Babalola, an auto dealer in the Abule Egba area of Lagos State, also told Saturday Tribune that the major worry of most of the people in that line of business is an envisaged high-handedness and overzealousness of customs officers who will implement the new directive from the Customs Comptroller General.

He said “that is not the first time that they have done such a thing. It is just that it is pronounced now. We have had cases in the past that some customs task force members have seized some vehicles from some of our members. At times, they followed such to the shop or they just invaded the shop and take away ‘suspicious’ vehicles.

Babalola also stated that, “with this new policy, my major concern is high-handedness and overzealousness on the part of the customs officers. Many of them often do beyond what they send them. We have had encounters with them in the past and I know what I am saying.
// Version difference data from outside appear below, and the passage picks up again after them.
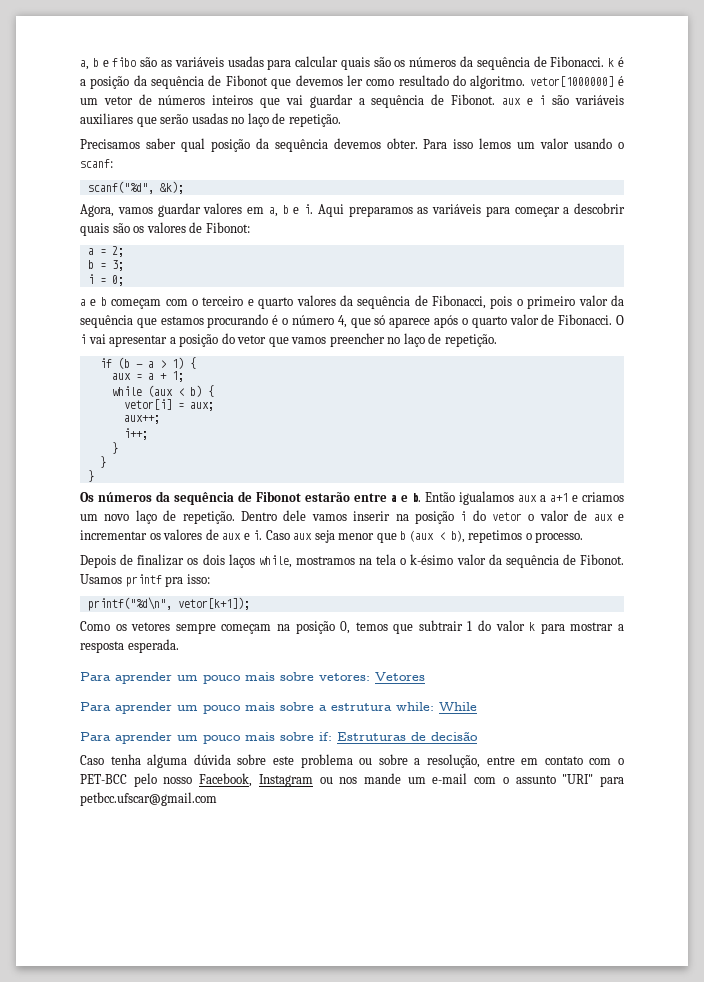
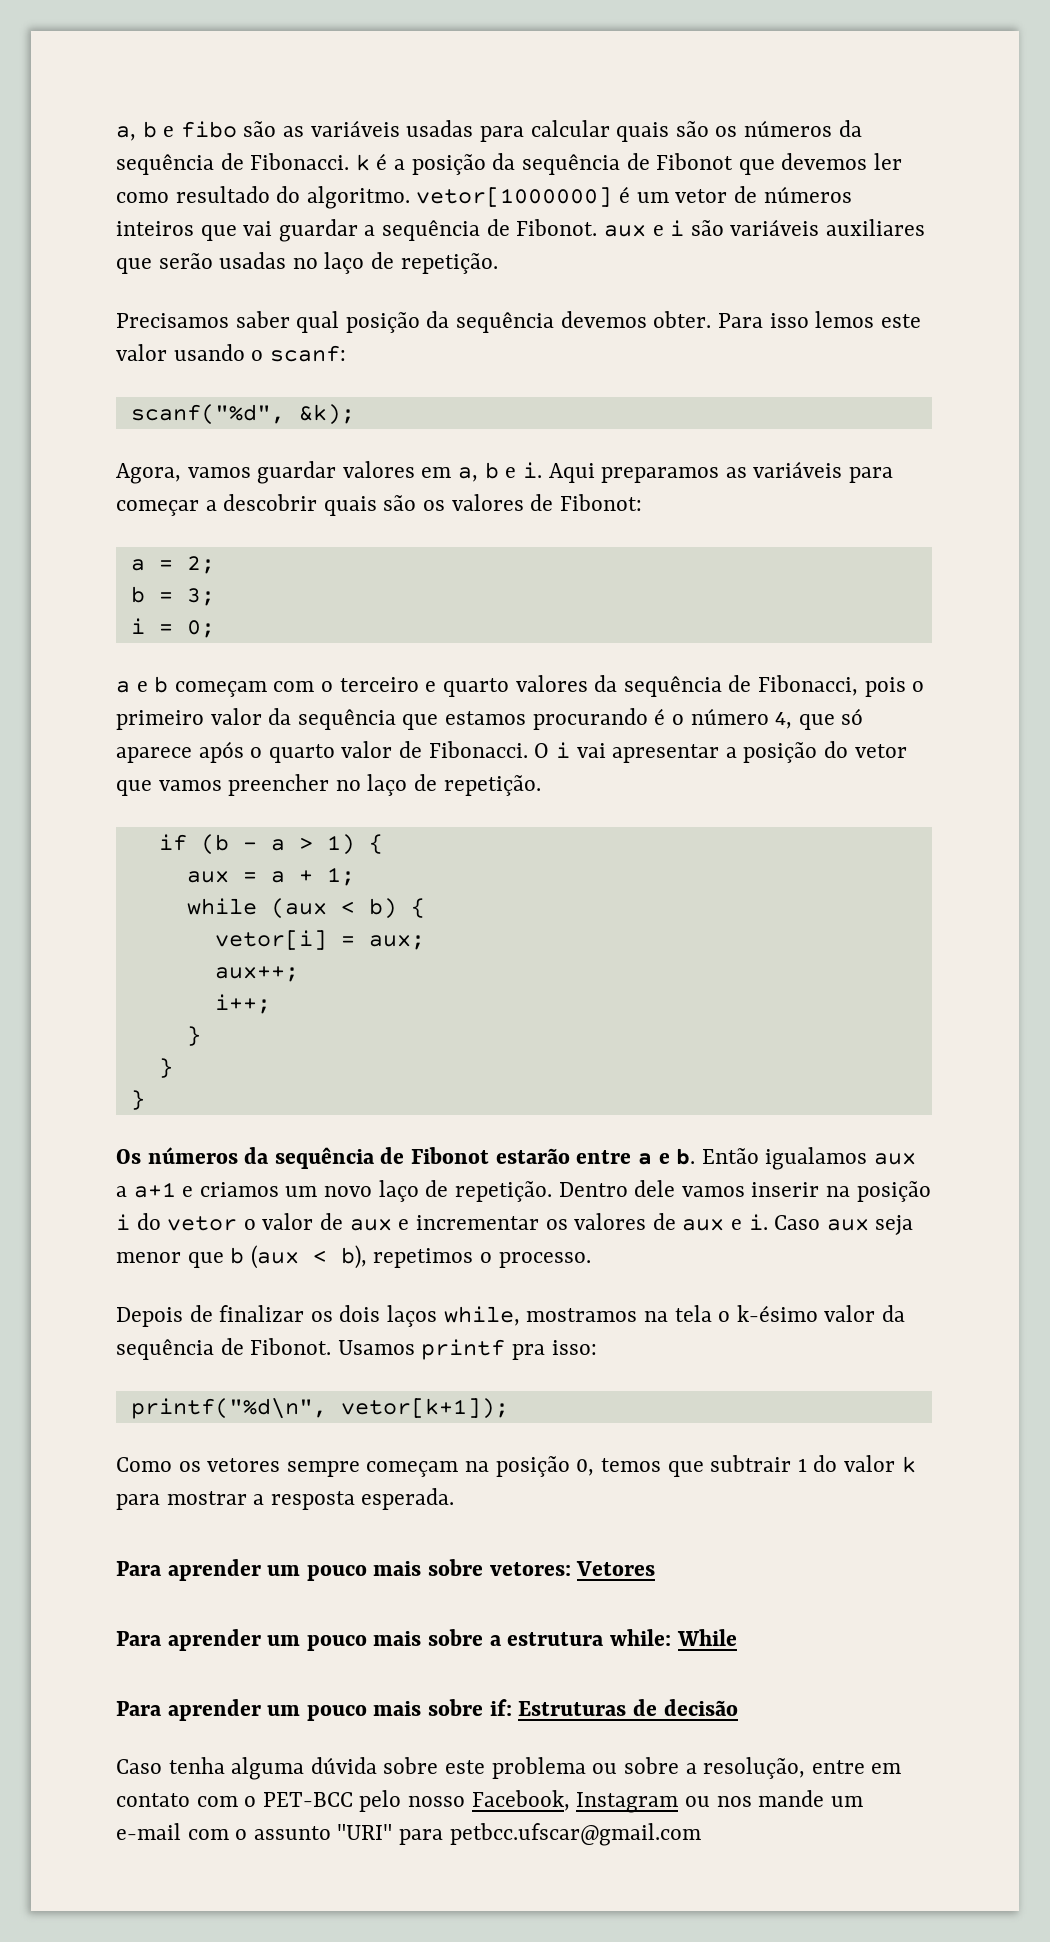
- Para isso lemos um valor usando o scanf:
+ Para isso lemos este valor usando o scanf:

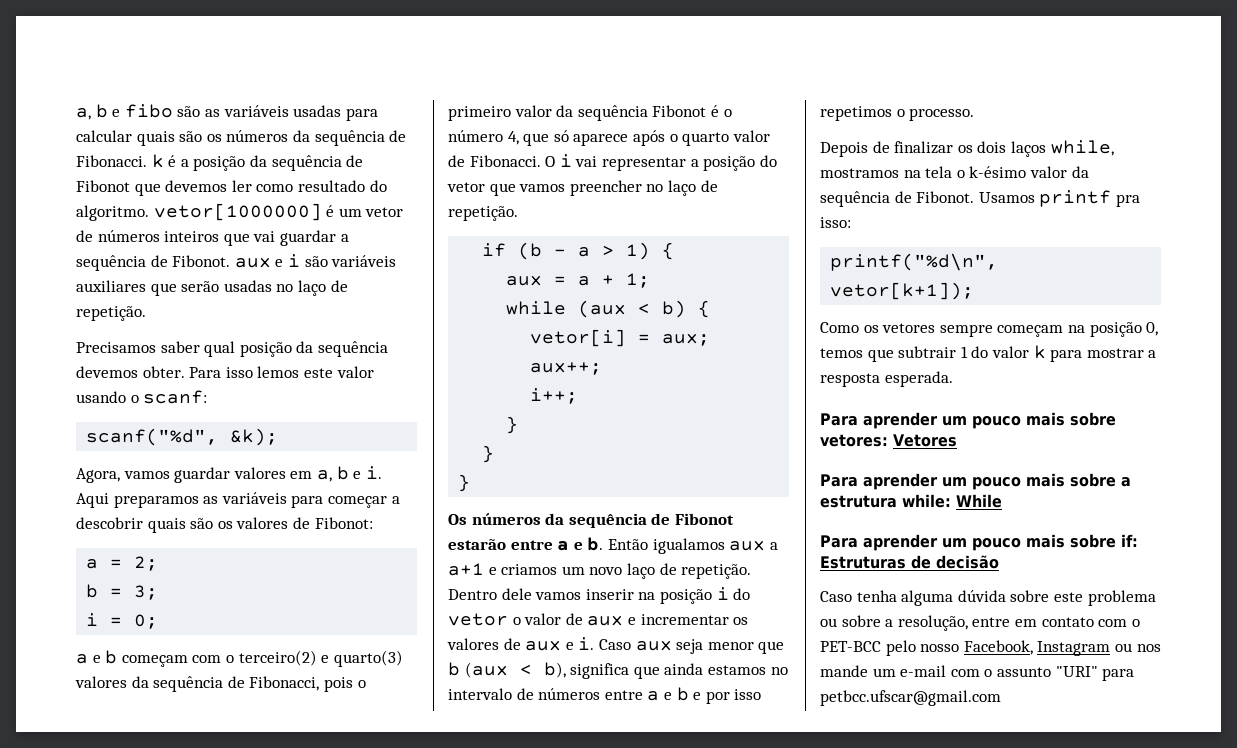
- a e b começam com o terceiro e quarto valores da sequência de Fibonacci, pois o primeiro valor da sequência que estamos procurando é o número 4, que só aparece após o quarto valor de Fibonacci.
+ a e b começam com o terceiro(2) e quarto(3) valores da sequência de Fibonacci, pois o primeiro valor da sequência Fibonot é o número 4, que só aparece após o quarto valor de Fibonacci.
- O i vai apresentar a posição do vetor que vamos preencher no laço de repetição.
+ O i vai representar a posição do vetor que vamos preencher no laço de repetição.
- Caso aux seja menor que b (aux < b), repetimos o processo.
+ Caso aux seja menor que b (aux < b), significa que ainda estamos no intervalo de números entre a e b e por isso repetimos o processo.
“It is true that some of the vehicles on sale don’t have genuine duty papers, but the number is minimal compared to the alarm raised by the Customs. Some people do fake customs papers to clear their vehicles in order to attract quick sales, but I have never done that».

Another auto dealer who pleaded anonymity while speaking with Saturday Tribune, also blamed the Customs for some of the fake duty papers in circulation and urged the service to “first purge itself” before trying to implement the new directive .

“These are the same set of people that collect money from smugglers at the border and allow them to bring vehicles into the country. They are also the people who encourage dealers to do cheap and fake customs duty papers. It is impossible for these things to be done without the connivance of customs officers. They are actively involved.

“The CG has just given them a license to misbehave because I know some of them will go beyond the directive of their boss. Many vehicles with genuine customs papers will also be impounded by these people. It is certainly going to bring more pains and crisis when the implementation begins”, he said.

The anonymous auto dealer however expressed the readiness of the other members in the business to resist any injustice on them as he said, “We are not against them impounding any vehicle that does not have genuine duty papers. What we will not tolerate is any act of mis-implementation of the policy from the customs officers”.

A close associate of Alhaji Mustapha Ashafa, who simply identified himself as Jimoh, advised the Nigerian Customs Service to work with its counterpart in Benin Republic to eradicate the issuance of duty at the border on vehicles.

“I don’t blame vehicle dealers who will see this duty regularisation as double payment because most have been charged duties before bringing in the vehicles in the first place. Some officials of Benin Customs issue duty papers on these vehicles. They even issue duty papers with Nigerian Customs approval on it. Customs should go and stop that, instead of coming after businessmen who are simply looking for how to put food on our table”, Jimoh added.

The coming clash is akin to two desperadoes aiming at a prized desire, the outcome is better left to imagination.